Task requirements: Gather each line of the entries below that includes "pointer".

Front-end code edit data
┌──

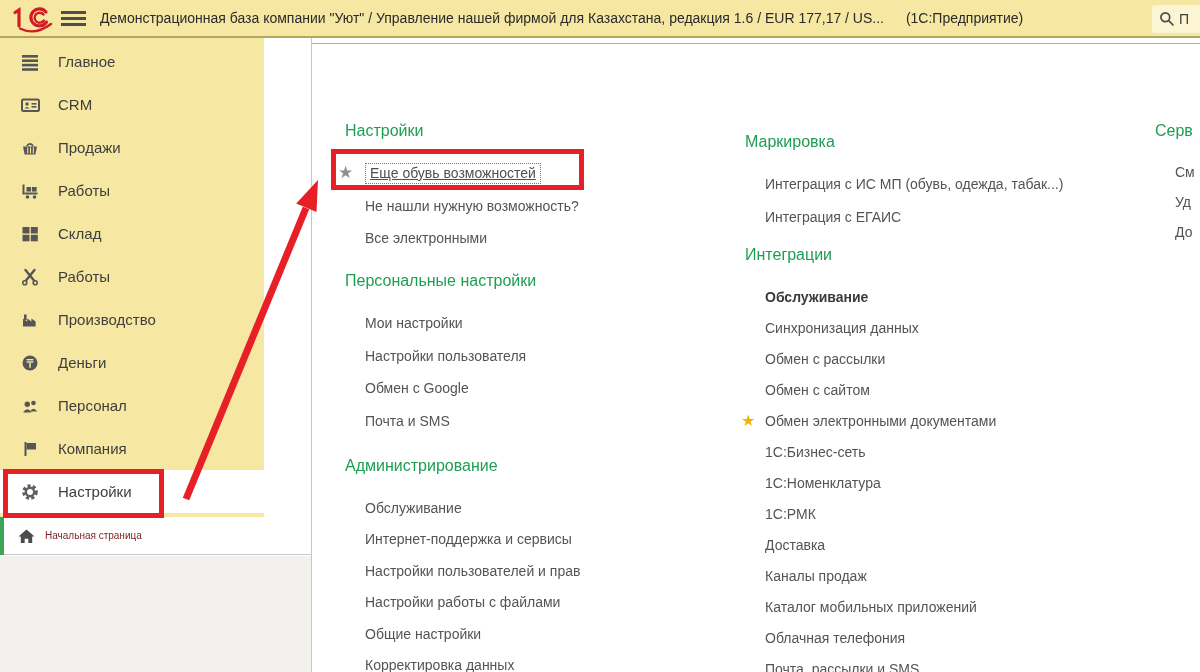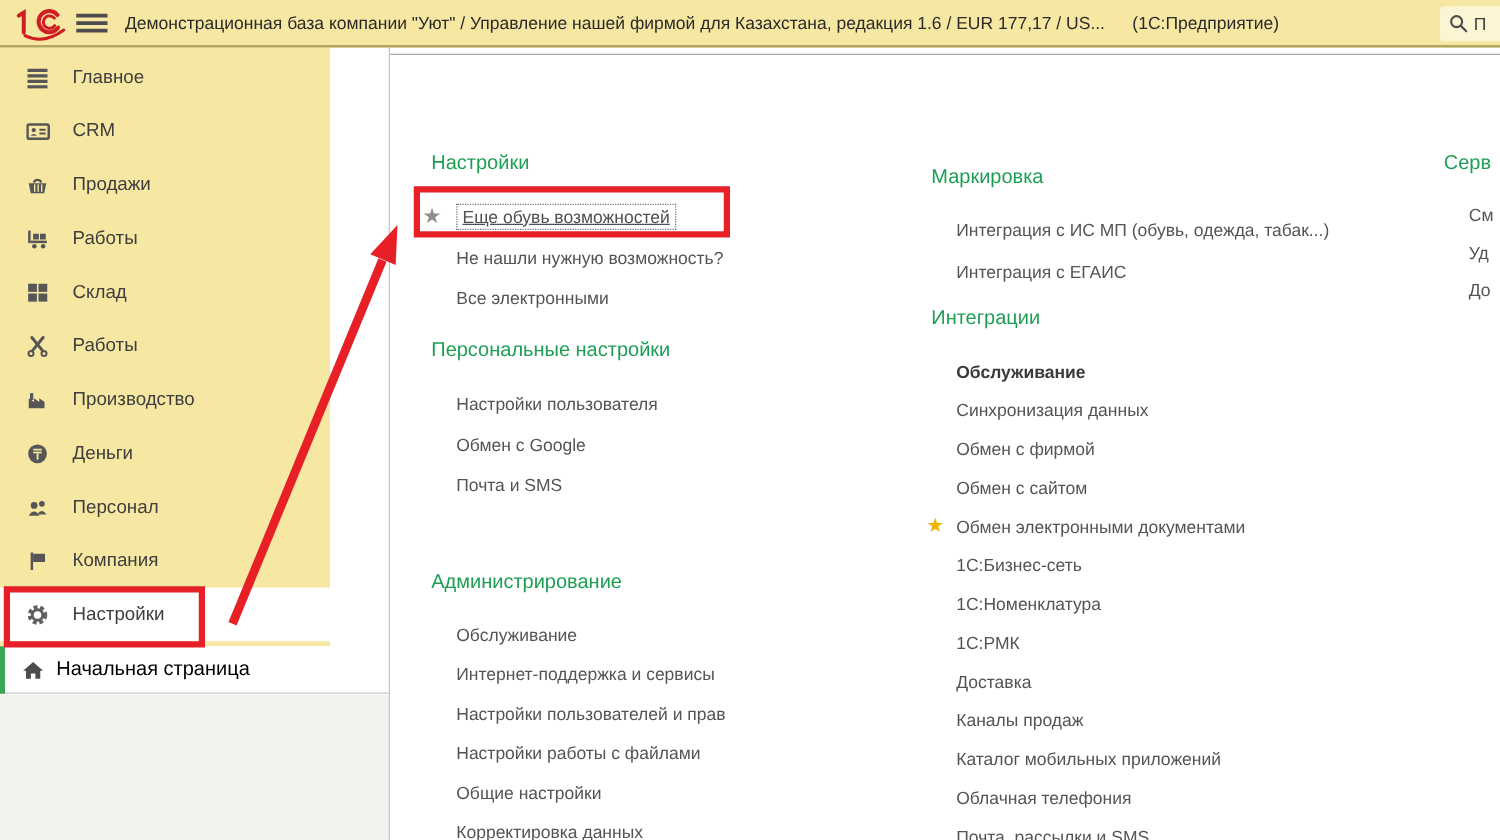--- a/index.html
+++ b/index.html
@@ -29,21 +29,21 @@
   .srow.selected { background:#ffffff; }
   .sicon { position:absolute; left:20px; width:20px; height:20px; display:flex;
            align-items:center; justify-content:center; }
   .slabel { position:absolute; left:58px; font-size:15px; color:#3e3e3e; white-space:nowrap; }
 
   .homerow { position:absolute; left:0; top:517px; width:311px; height:38px;
              background:#ffffff; border-bottom:1px solid #c9c9c9; z-index:3; cursor:pointer; }
   .homestripe { position:absolute; left:0; top:0; width:4px; height:38px; background:#3ba558; }
   .homeicon { position:absolute; left:17px; top:10px; }
   .homelabel { position:absolute; left:45px; top:0; height:38px; line-height:38px;
-               font-size:16px; color:#000000; white-space:nowrap; }
+               font-size:10px; color:#7f1d1d; white-space:nowrap; }
   .siderest { position:absolute; left:0; top:556px; width:311px; height:116px;
               background:#f2f1ed; z-index:2; }
   .vdivider { position:absolute; left:311px; top:38px; width:1px; height:634px;
               background:#c6c6c6; z-index:6; }
 
   
   .sec { position:absolute; z-index:2; }
   .sec h2 { font-size:16px; line-height:20px; font-weight:400; color:#1d9e54; white-space:nowrap; }
   .items { margin-top:16px; padding-left:20px; }
   .item { position:relative; height:32.5px; display:flex; align-items:center;
@@ -257,20 +257,23 @@
     <div class="item">
       <span>Все электронными</span>
     </div>
   </div>
 </div>
 
 <div class="sec sec-personal" style="left:345px; top:271px;">
   <h2>Персональные настройки</h2>
   <div class="items">
     <div class="item">
+        <span>Мои настройки</span>
+      </div>
+    <div class="item">
         <span>Настройки пользователя</span>
       </div>
     <div class="item">
         <span>Обмен с Google</span>
       </div>
     <div class="item">
         <span>Почта и SMS</span>
       </div>
   </div>
 </div>
@@ -314,21 +317,21 @@
 <div class="sec sec-integr" style="left:745px; top:245px;">
   <h2>Интеграции</h2>
   <div class="items">
     <div class="item">
         <span class="bold">Обслуживание</span>
       </div>
     <div class="item">
         <span>Синхронизация данных</span>
       </div>
     <div class="item">
-        <span>Обмен с фирмой</span>
+        <span>Обмен с рассылки</span>
       </div>
     <div class="item">
         <span>Обмен с сайтом</span>
       </div>
     <div class="item">
       <span class="star yellow">★</span>
       <span>Обмен электронными документами</span>
     </div>
     <div class="item">
         <span>1С:Бизнес-сеть</span>

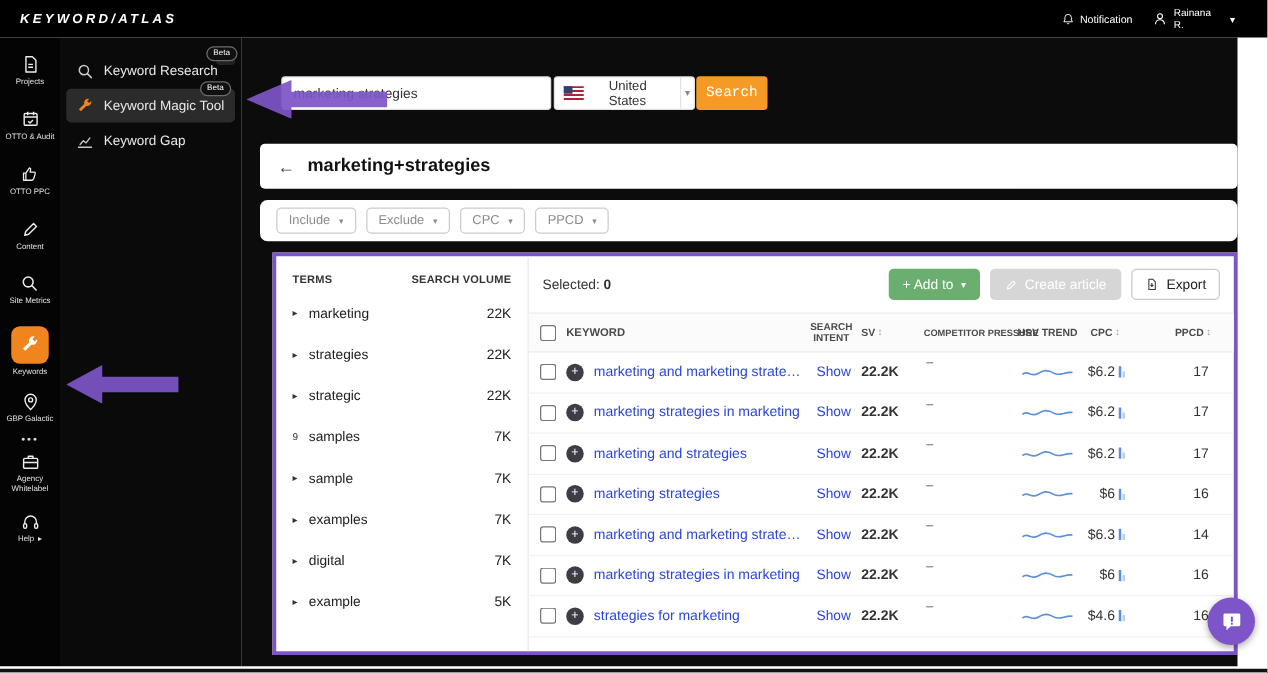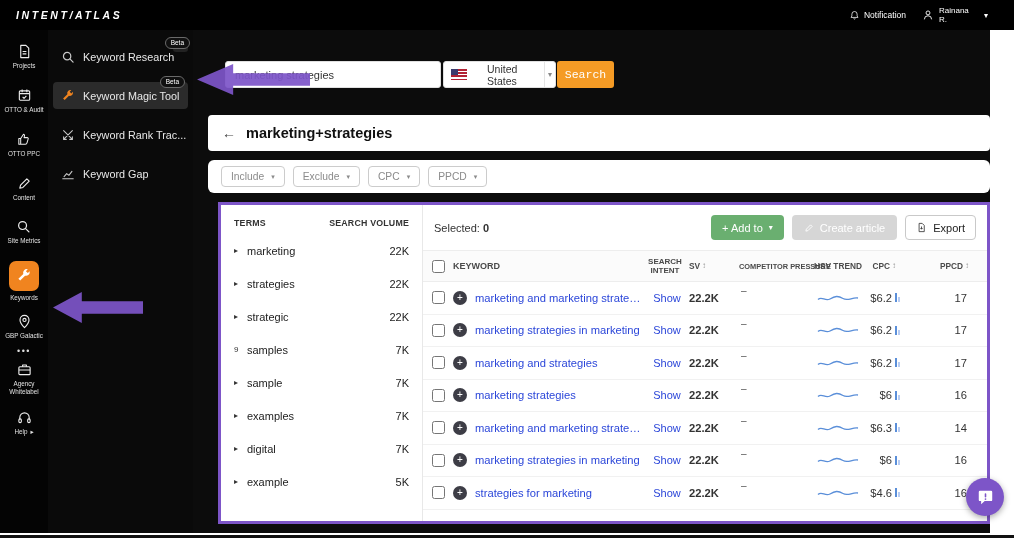--- a/index.html
+++ b/index.html
@@ -29,21 +29,21 @@
   .kw-tile svg{width:16px;height:16px;color:#fff}
   .rail-dots{font-size:9px;letter-spacing:1.5px;color:#ddd;cursor:pointer}
   .help-row{display:flex;align-items:center;gap:3px}
   .mb18{margin-bottom:18px}.mb16{margin-bottom:16px}.mb14{margin-bottom:14px}
   .mb12{margin-bottom:12px}.mb6{margin-bottom:6px}
 
   
   .submenu{position:absolute;left:48px;top:30px;width:145px;height:503px;background:#0a0a0a;z-index:6}
   .collapse{position:absolute;top:7px;right:5px;width:15px;height:15px;background:#222;color:#ccc;
     border-radius:3px;font-size:9px;display:flex;align-items:center;justify-content:center;cursor:pointer}
-  .menu{padding-top:13px;display:flex;flex-direction:column;gap:12px}
+  .menu{padding-top:13px;display:flex;flex-direction:column;gap:1px}
   .menu-item{position:relative;height:27px;display:flex;align-items:center;gap:8px;padding-left:13px;
     color:#e8e8e8;font-size:10.8px;cursor:pointer;white-space:nowrap}
   .menu-item svg{width:14px;height:14px;color:#c9c9c9;flex-shrink:0}
   .menu-item.active{background:#2b2b2b;border-radius:4px;margin:0 5px;padding-left:8px}
   .menu-item.active svg{color:#f0841f}
   .beta{position:absolute;top:-6px;right:3px;background:#101010;border:1px solid #6a6a6a;color:#fff;
     font-size:6.5px;padding:1px 5px;border-radius:7px;line-height:1.2}
 
   
   .main{position:absolute;left:193px;top:30px;width:797px;height:503px;background:#0c0c0c}
@@ -121,21 +121,21 @@
     display:flex;align-items:center;justify-content:center;box-shadow:0 2px 6px rgba(0,0,0,.35);z-index:60;cursor:pointer}
   .bottom-line{position:absolute;left:0;top:535px;width:1014px;height:3px;background:#111}
   svg{display:block}
 </style>
 </head>
 <body>
 
 <div class="screen">
 
   <div class="topbar">
-    <div class="logo">INTENT/ATLAS</div>
+    <div class="logo">KEYWORD/ATLAS</div>
     <div class="top-right">
       <div class="notif">
         <svg viewBox="0 0 16 16" width="11" height="11" fill="none" stroke="#fff" stroke-width="1.1" stroke-linejoin="round">
             <path d="M8 2.2a3.8 3.8 0 0 1 3.8 3.8v2.6l1.2 2.2H3L4.2 8.6V6A3.8 3.8 0 0 1 8 2.2z"></path>
             <path d="M6.7 12.3a1.4 1.4 0 0 0 2.6 0"></path>
           </svg>
         <span>Notification</span>
       </div>
       <div class="user">
         <svg viewBox="0 0 16 16" width="12" height="12" fill="none" stroke="#fff" stroke-width="1.2">
@@ -230,26 +230,20 @@
           </svg>
         <span>Keyword Research</span>
         <span class="beta">Beta</span>
       </div>
       <div class="menu-item active">
         <svg viewBox="0 0 16 16">
             <path d="M13.7 4.2a3.6 3.6 0 0 1-4.6 3.5l-4.9 4.9-1.8-1.8 4.9-4.9A3.6 3.6 0 0 1 11.8 1.3L9.9 3.2l1.9 1.9 1.9-1.9z" fill="currentColor"></path>
           </svg>
         <span>Keyword Magic Tool</span>
         <span class="beta">Beta</span>
-      </div>
-      <div class="menu-item">
-        <svg viewBox="0 0 16 16" fill="none" stroke="currentColor" stroke-width="1.2" stroke-linecap="round">
-            <path d="M3 3l10 10m0-3v3h-3M13 3L3 13m0-3v3h3"></path>
-          </svg>
-        <span>Keyword Rank Trac...</span>
       </div>
       <div class="menu-item">
         <svg viewBox="0 0 16 16" fill="none" stroke="currentColor" stroke-width="1.2" stroke-linecap="round" stroke-linejoin="round">
             <path d="M2 13.5h12M3.5 11l3-3.5 2.5 2 3.5-4.5"></path>
           </svg>
         <span>Keyword Gap</span>
       </div>
     </div>
   </div>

└──

Solution:
              background:#ffffff; border-bottom:1px solid #c9c9c9; z-index:3; cursor:pointer; }
   .rail-dots{font-size:9px;letter-spacing:1.5px;color:#ddd;cursor:pointer}
     border-radius:3px;font-size:9px;display:flex;align-items:center;justify-content:center;cursor:pointer}
     color:#e8e8e8;font-size:10.8px;cursor:pointer;white-space:nowrap}
     display:flex;align-items:center;justify-content:center;box-shadow:0 2px 6px rgba(0,0,0,.35);z-index:60;cursor:pointer}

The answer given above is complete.